# PROBLEM REQUIREMENTS
For the listing below, give the number of lines that hold the string "Reading", without anything else.

[SUPPLIED RECORDS Boundary: Start]

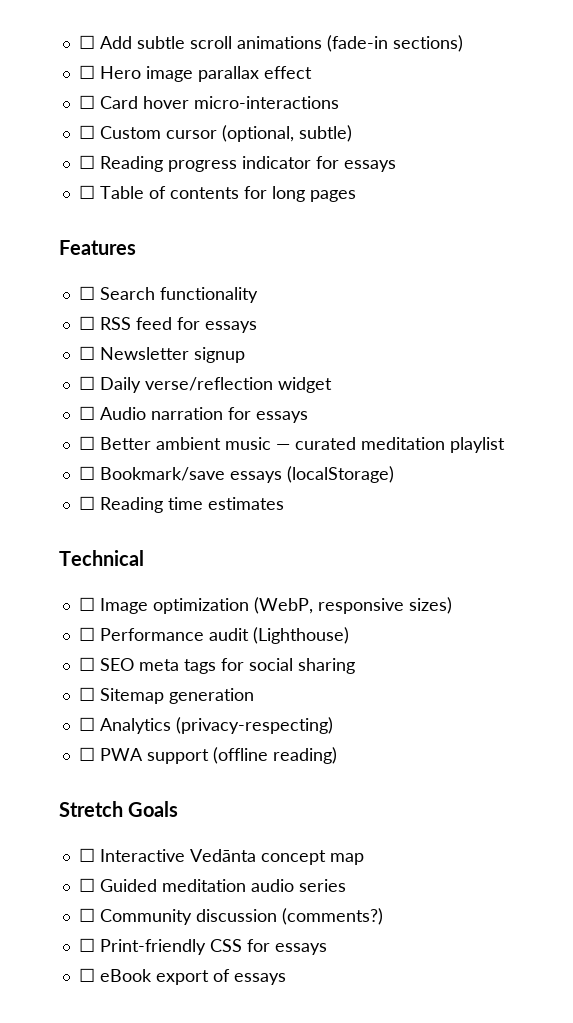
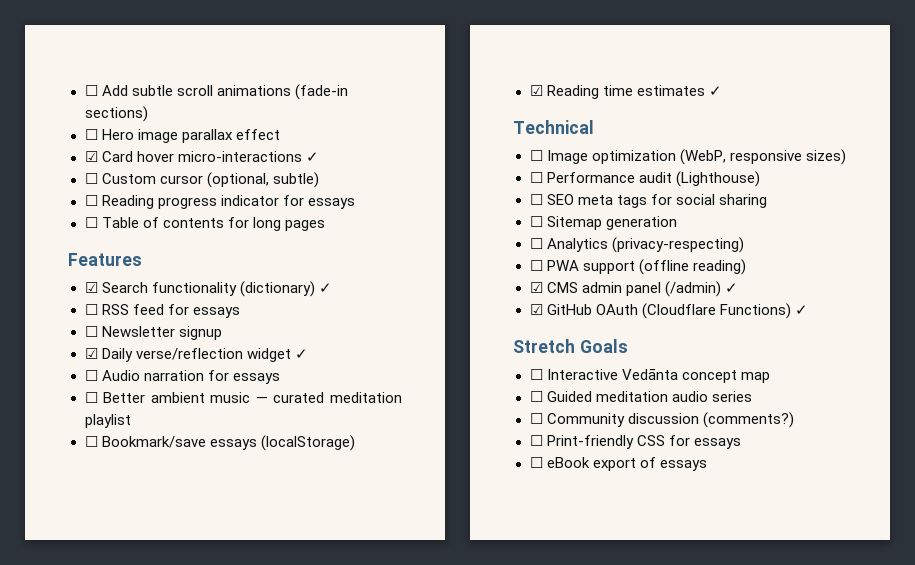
- ☐ Card hover micro-interactions
+ ☑ Card hover micro-interactions ✓
- ☐ Search functionality
+ ☑ Search functionality (dictionary) ✓
- ☐ Daily verse/reflection widget
+ ☑ Daily verse/reflection widget ✓
- ☐ Reading time estimates
+ ☑ Reading time estimates ✓
+ ☑ CMS admin panel (/admin) ✓
+ ☑ GitHub OAuth (Cloudflare Functions) ✓

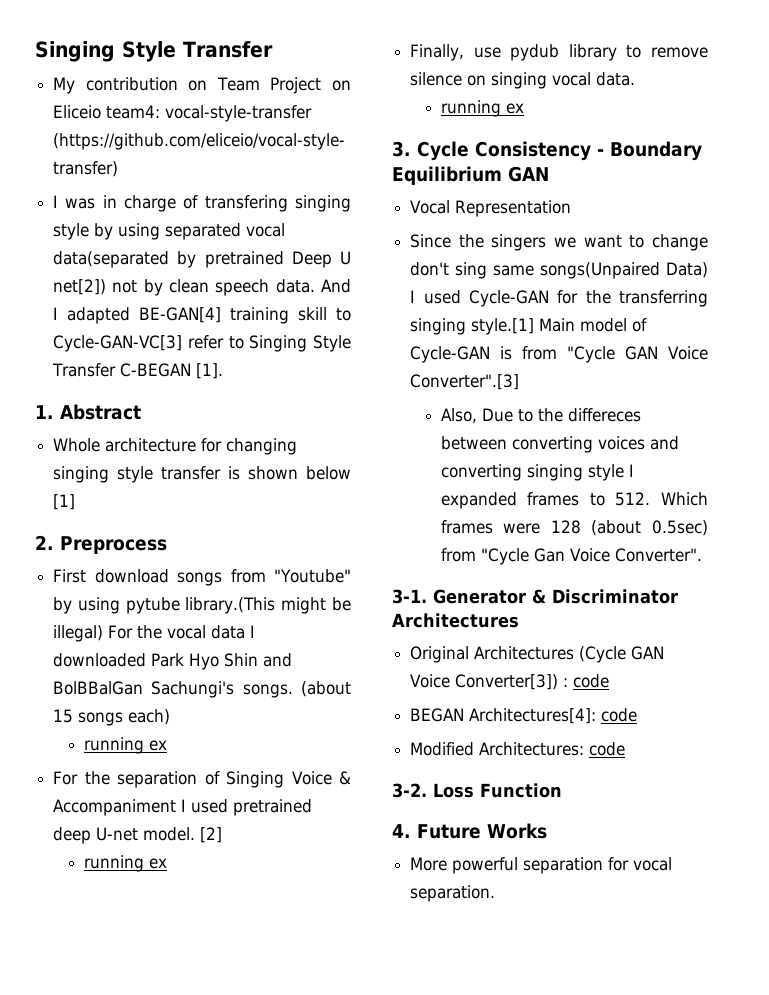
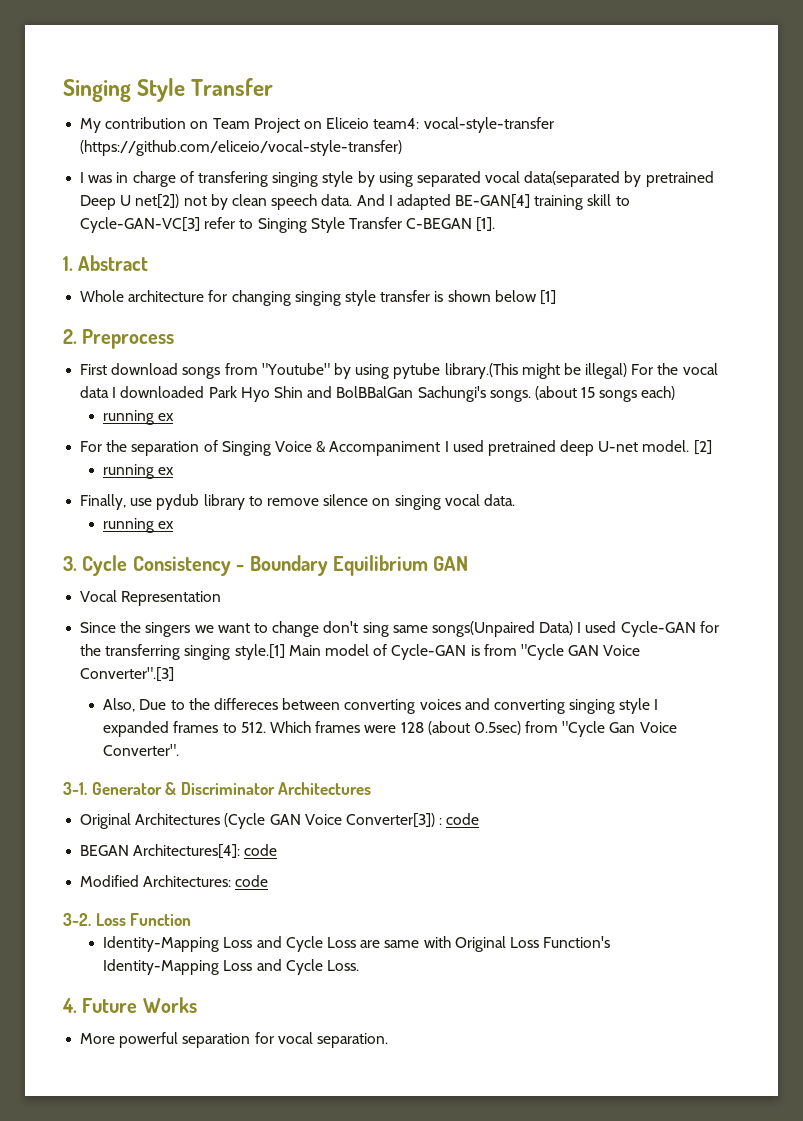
+ Identity-Mapping Loss and Cycle Loss are same with Original Loss Function's Identity-Mapping Loss and Cycle Loss.

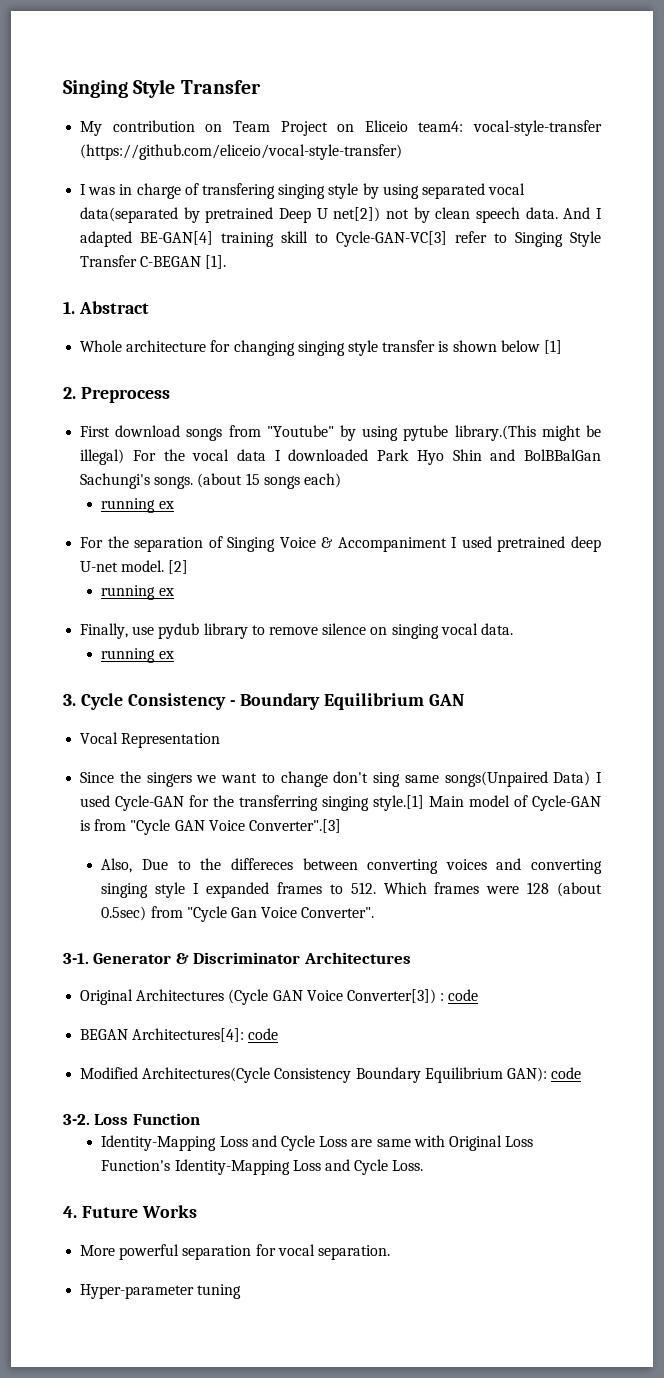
- Modified Architectures: code
+ Modified Architectures(Cycle Consistency Boundary Equilibrium GAN): code
+ Hyper-parameter tuning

[SUPPLIED RECORDS Boundary: End]

# TASK OUTPUT
2